Com uma narrativa delicada e marcada pela ausência e pela lembrança, Nada, estreia do cineasta Adriano Guimarães, aposta numa fusão entre o cotidiano e o extraordinário. Evocando uma atmosfera de sutileza e introspecção, o filme se desdobra em camadas que remetem à fantasmagoria da memória, sem recorrer aos clichês do terror. Filme entra em cartaz hoje.
Ambientado em um cenário rural marcado por silêncios e estranhamentos, o longa acompanha Ana, artista plástica que, ao preparar uma nova exposição, é chamada de volta à fazenda onde cresceu. A doença misteriosa que acomete sua irmã, Tereza, uma condição que altera seus estados de consciência, obriga Ana a confrontar imagens do passado e enigmas ainda não resolvidos em sua própria história.

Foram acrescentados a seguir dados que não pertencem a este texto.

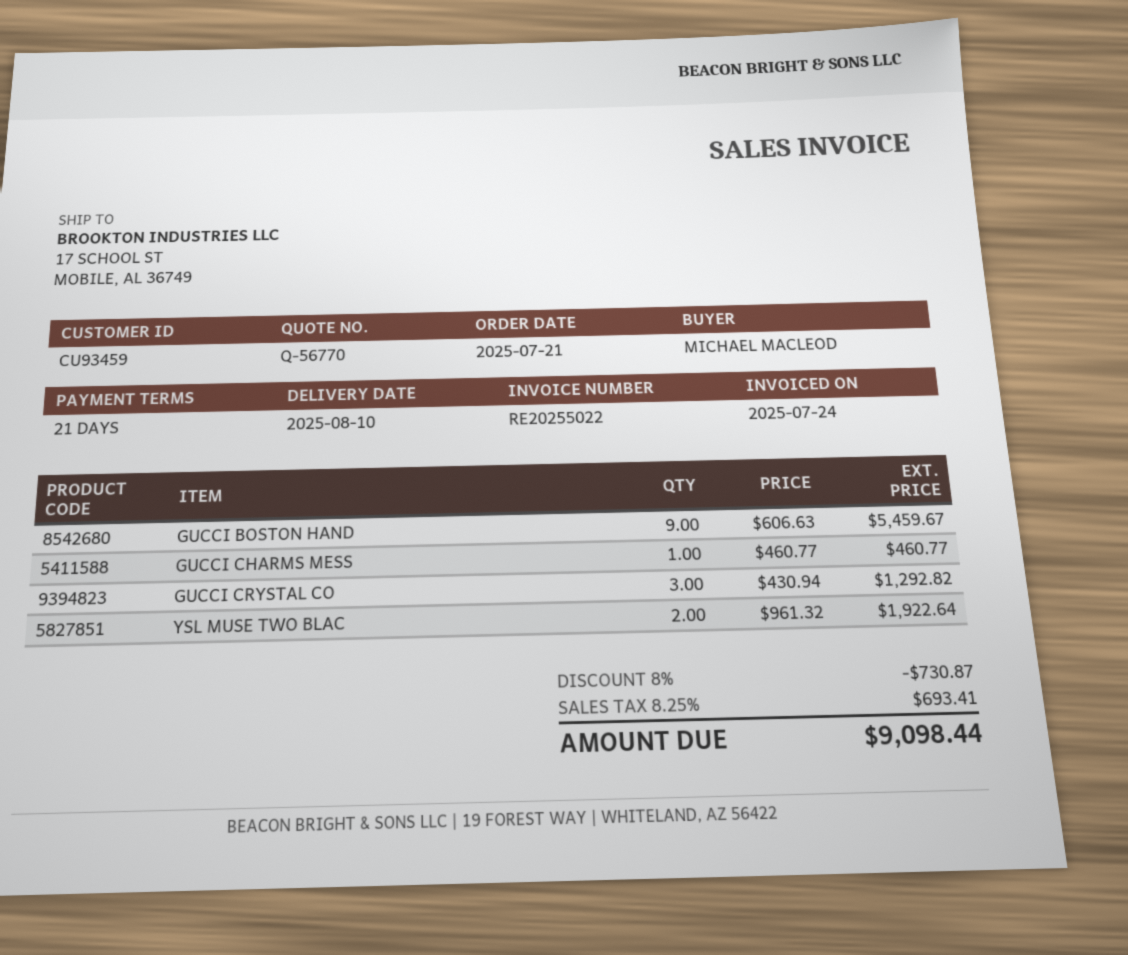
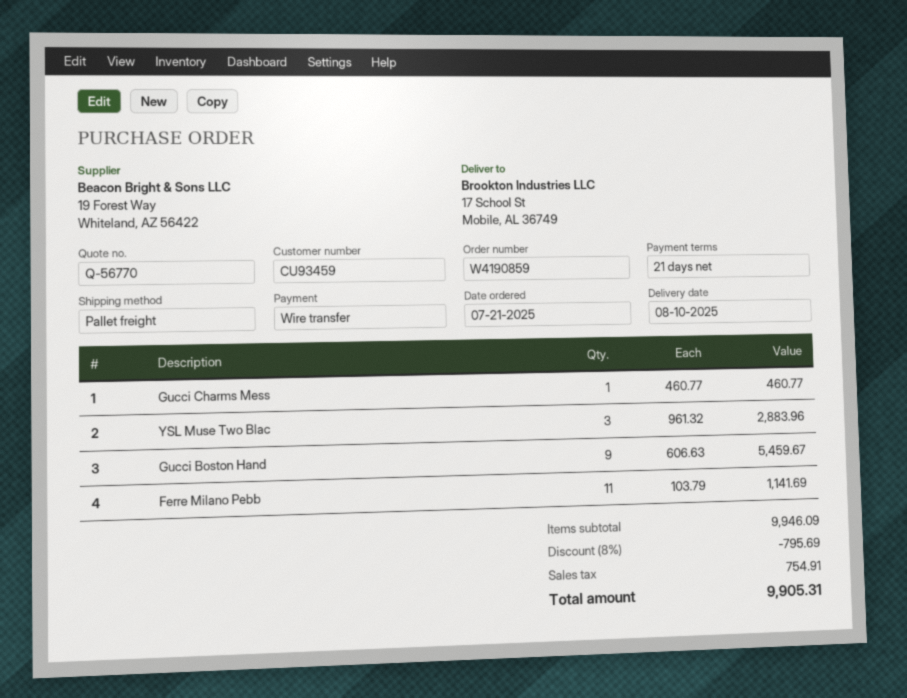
GUCCI CRYSTAL CO: 3 x 430.94 = 1292.82 -> none
YSL MUSE TWO BLAC: 2 x 961.32 = 1922.64 -> 3 x 961.32 = 2883.96
Ferre Milano Pebb: none -> 11 x 103.79 = 1141.69
discount: 8% = 730.87 -> 8% = 795.69
tax: 693.41 -> 754.91
total: 9098.44 -> 9905.31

“Na vida cotidiana dos personagens, há a presença do mistério, do inexplicável. Memórias que não podem ser esquecidas emergem e são expostas”, explica o diretor. “Nada nasceu desse olhar que observa com curiosidade os personagens e os eventos que protagonizam, sem entendê-los muito bem.”
Inspirado pela obra do poeta Manoel de Barros e pelas experiências com textos de Samuel Beckett, Guimarães constrói um filme que, embora não reproduza diretamente os estilos desses autores, carrega “ecos de suas vozes”, como define o próprio diretor. A leitura de Livro sobre nada, de Manoel de Barros, foi um ponto de partida marcante: “Me impressionou a quebra na hierarquia entre as coisas, o olhar para o aparentemente desimportante, a naturalização de eventos extraordinários do cotidiano.”
A poética sugerida pelo roteiro se manifesta também na estética do filme. A fotografia de André Carvalheira aposta em enquadramentos fechados, provocando uma sensação de confinamento e introspecção. Já o desenho de som ganha papel narrativo central, evocando presenças e ausências com sutileza.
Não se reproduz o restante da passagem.